Change listing data
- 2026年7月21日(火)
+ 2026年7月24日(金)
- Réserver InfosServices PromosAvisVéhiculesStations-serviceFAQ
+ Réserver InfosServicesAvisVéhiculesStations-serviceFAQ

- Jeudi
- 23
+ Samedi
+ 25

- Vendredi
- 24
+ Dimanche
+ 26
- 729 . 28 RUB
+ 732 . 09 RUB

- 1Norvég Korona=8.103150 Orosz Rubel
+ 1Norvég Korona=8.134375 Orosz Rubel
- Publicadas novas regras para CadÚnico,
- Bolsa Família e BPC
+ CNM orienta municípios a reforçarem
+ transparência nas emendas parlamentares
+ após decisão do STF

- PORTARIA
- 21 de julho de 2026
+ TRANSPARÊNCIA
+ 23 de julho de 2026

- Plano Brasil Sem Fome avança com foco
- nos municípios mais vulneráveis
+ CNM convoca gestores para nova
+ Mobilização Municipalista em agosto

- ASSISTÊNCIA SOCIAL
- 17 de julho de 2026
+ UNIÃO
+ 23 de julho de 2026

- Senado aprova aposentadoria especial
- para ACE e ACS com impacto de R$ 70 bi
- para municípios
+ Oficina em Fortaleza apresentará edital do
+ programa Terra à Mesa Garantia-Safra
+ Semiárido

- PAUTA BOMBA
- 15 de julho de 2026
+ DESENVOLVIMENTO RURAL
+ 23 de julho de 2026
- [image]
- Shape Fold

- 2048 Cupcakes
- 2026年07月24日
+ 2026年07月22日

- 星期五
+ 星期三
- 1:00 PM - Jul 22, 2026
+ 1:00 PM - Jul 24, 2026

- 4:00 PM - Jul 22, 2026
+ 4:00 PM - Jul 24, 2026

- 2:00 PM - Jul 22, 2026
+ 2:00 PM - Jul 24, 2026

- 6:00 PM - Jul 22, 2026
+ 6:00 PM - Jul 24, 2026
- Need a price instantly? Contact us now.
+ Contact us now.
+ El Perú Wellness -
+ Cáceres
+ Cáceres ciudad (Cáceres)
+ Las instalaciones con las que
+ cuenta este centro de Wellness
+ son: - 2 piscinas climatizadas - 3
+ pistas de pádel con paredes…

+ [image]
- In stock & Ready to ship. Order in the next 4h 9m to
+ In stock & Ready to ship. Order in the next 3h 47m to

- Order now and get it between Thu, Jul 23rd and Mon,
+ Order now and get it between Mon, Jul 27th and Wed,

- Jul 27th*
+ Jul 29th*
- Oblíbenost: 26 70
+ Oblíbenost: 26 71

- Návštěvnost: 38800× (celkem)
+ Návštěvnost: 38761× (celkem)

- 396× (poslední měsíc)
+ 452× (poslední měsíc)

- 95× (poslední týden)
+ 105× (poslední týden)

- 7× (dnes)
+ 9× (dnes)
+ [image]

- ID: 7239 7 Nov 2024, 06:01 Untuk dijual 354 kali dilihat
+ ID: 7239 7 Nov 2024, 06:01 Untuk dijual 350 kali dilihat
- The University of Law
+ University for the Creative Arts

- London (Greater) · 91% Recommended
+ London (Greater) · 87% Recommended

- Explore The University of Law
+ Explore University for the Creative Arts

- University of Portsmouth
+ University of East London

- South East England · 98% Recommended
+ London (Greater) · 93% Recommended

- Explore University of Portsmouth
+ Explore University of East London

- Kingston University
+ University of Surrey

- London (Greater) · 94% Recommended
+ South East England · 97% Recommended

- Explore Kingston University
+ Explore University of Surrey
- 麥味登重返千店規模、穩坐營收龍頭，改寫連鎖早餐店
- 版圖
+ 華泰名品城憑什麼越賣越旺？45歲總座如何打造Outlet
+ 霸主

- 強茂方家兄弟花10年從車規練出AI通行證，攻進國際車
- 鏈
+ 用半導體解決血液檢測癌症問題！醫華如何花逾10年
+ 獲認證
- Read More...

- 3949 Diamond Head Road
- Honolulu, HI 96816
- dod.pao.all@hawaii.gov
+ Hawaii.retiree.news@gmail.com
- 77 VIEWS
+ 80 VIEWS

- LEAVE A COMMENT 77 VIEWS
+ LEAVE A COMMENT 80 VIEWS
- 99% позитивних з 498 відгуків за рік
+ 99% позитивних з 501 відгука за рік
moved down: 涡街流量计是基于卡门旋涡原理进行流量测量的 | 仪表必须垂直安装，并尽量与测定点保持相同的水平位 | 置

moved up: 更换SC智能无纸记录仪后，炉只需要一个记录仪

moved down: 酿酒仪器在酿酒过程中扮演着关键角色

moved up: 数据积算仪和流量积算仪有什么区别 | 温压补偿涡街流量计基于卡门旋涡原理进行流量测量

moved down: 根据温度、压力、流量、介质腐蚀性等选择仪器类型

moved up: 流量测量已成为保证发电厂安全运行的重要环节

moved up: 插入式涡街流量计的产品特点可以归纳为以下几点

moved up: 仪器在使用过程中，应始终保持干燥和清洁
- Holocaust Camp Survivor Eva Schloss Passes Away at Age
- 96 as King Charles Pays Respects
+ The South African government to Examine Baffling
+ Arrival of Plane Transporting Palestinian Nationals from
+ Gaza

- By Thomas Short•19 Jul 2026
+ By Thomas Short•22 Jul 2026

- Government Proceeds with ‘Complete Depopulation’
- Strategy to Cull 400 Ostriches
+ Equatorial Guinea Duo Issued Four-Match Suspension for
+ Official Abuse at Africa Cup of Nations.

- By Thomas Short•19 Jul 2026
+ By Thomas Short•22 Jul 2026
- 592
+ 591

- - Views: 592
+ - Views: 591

Work instructions >> Return, unchanged, the run of lines above that opens with the line containing "Korona=8.134375 Orosz Rubel" and closes with the line containing "- London (Greater) · 91% Recommended". Include both.

Response to the task >>
+ 1Norvég Korona=8.134375 Orosz Rubel
- Publicadas novas regras para CadÚnico,
- Bolsa Família e BPC
+ CNM orienta municípios a reforçarem
+ transparência nas emendas parlamentares
+ após decisão do STF

- PORTARIA
- 21 de julho de 2026
+ TRANSPARÊNCIA
+ 23 de julho de 2026

- Plano Brasil Sem Fome avança com foco
- nos municípios mais vulneráveis
+ CNM convoca gestores para nova
+ Mobilização Municipalista em agosto

- ASSISTÊNCIA SOCIAL
- 17 de julho de 2026
+ UNIÃO
+ 23 de julho de 2026

- Senado aprova aposentadoria especial
- para ACE e ACS com impacto de R$ 70 bi
- para municípios
+ Oficina em Fortaleza apresentará edital do
+ programa Terra à Mesa Garantia-Safra
+ Semiárido

- PAUTA BOMBA
- 15 de julho de 2026
+ DESENVOLVIMENTO RURAL
+ 23 de julho de 2026
- [image]
- Shape Fold

- 2048 Cupcakes
- 2026年07月24日
+ 2026年07月22日

- 星期五
+ 星期三
- 1:00 PM - Jul 22, 2026
+ 1:00 PM - Jul 24, 2026

- 4:00 PM - Jul 22, 2026
+ 4:00 PM - Jul 24, 2026

- 2:00 PM - Jul 22, 2026
+ 2:00 PM - Jul 24, 2026

- 6:00 PM - Jul 22, 2026
+ 6:00 PM - Jul 24, 2026
- Need a price instantly? Contact us now.
+ Contact us now.
+ El Perú Wellness -
+ Cáceres
+ Cáceres ciudad (Cáceres)
+ Las instalaciones con las que
+ cuenta este centro de Wellness
+ son: - 2 piscinas climatizadas - 3
+ pistas de pádel con paredes…

+ [image]
- In stock & Ready to ship. Order in the next 4h 9m to
+ In stock & Ready to ship. Order in the next 3h 47m to

- Order now and get it between Thu, Jul 23rd and Mon,
+ Order now and get it between Mon, Jul 27th and Wed,

- Jul 27th*
+ Jul 29th*
- Oblíbenost: 26 70
+ Oblíbenost: 26 71

- Návštěvnost: 38800× (celkem)
+ Návštěvnost: 38761× (celkem)

- 396× (poslední měsíc)
+ 452× (poslední měsíc)

- 95× (poslední týden)
+ 105× (poslední týden)

- 7× (dnes)
+ 9× (dnes)
+ [image]

- ID: 7239 7 Nov 2024, 06:01 Untuk dijual 354 kali dilihat
+ ID: 7239 7 Nov 2024, 06:01 Untuk dijual 350 kali dilihat
- The University of Law
+ University for the Creative Arts

- London (Greater) · 91% Recommended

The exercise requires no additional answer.